Oobit est désormais opérationnel en Colombie, marquant le neuvième pays dans lequel la société de paiements crypto est active. Le lancement intervient après une croissance de 200 % au Brésil et reflète un appétit croissant pour les paiements en monnaie numérique en Amérique latine.
Une empreinte latino-américaine en expansion
La Colombie est la dernière addition d'Oobit à son portefeuille de marchés, qui comprend déjà des pays comme le Brésil, l'Argentine et le Mexique. La croissance de 200 % d'Oobit au Brésil n'était pas un cas isolé régional — elle montre que les utilisateurs latino-américains sont de plus en plus à l'aise avec l'utilisation des crypto-monnaies pour des transactions quotidiennes. L'application d'Oobit permet aux utilisateurs de payer avec des stablecoins et d'autres crypto-monnaies chez les commerçants, en convertissant instantanément les montants afin que les commerçants reçoivent la devise locale.
Pourquoi la Colombie ? Stablecoins et peso
Selon les données citées par la société, le peso colombien se classe deuxième parmi toutes les devises fiat utilisées pour l'achat de stablecoins sur les exchanges centralisés. Cela suggère une base d'utilisateurs réelle et existante qui achète déjà des USDT ou des USDC en pesos. Pour Oobit, cette entrée sur le marché n'est pas spéculative — elle répond à une demande déjà présente. Le timing coïncide également avec des tendances plus larges : l'inflation et les flux de transferts de fonds rendent les stablecoins une alternative attrayante pour les Colombiens.
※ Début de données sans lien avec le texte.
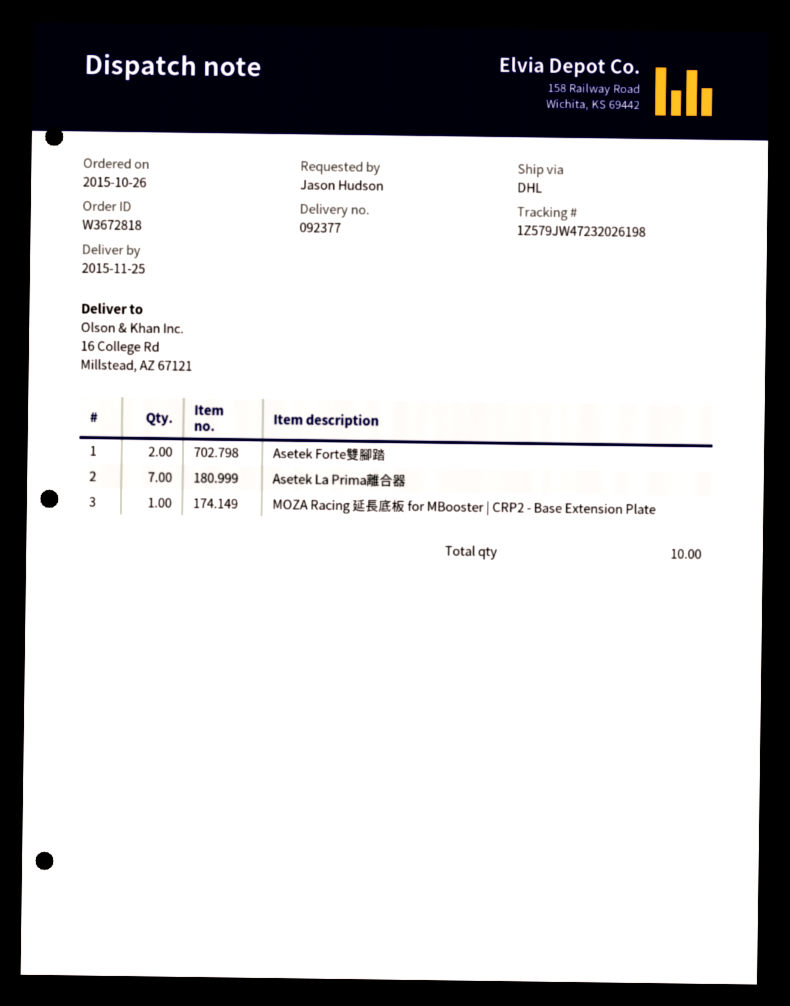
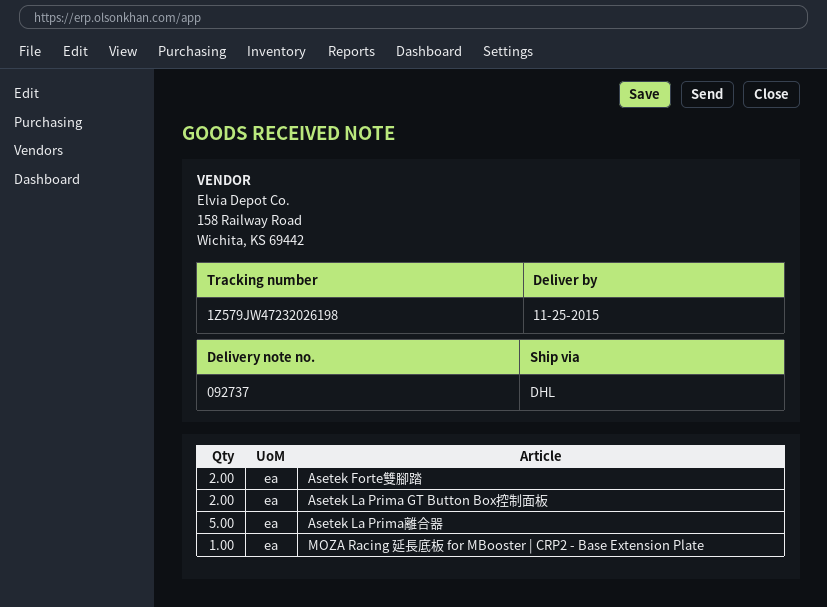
delivery note number: 092377 -> 092737
Asetek La Prima離合器: 7 -> 5
Asetek La Prima GT Button Box控制面板: none -> 2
Ce que cela signifie pour la région
L'expansion d'Oobit indique que le secteur des paiements crypto va au-delà des premiers adeptes et se structure. L'environnement réglementaire colombien s'est révélé relativement ouvert par rapport à certains voisins, bien que la banque centrale ait émis des avertissements sur les risques liés aux crypto-monnaies. La société n'a pas annoncé de calendrier pour de nouveaux lancements, mais avec neuf marchés opérationnels, l'Amérique latine est clairement une priorité. La question est désormais de savoir si d'autres entreprises de paiement suivront la voie d'Oobit en Colombie — et si les commerçants locaux continueront de s'inscrire.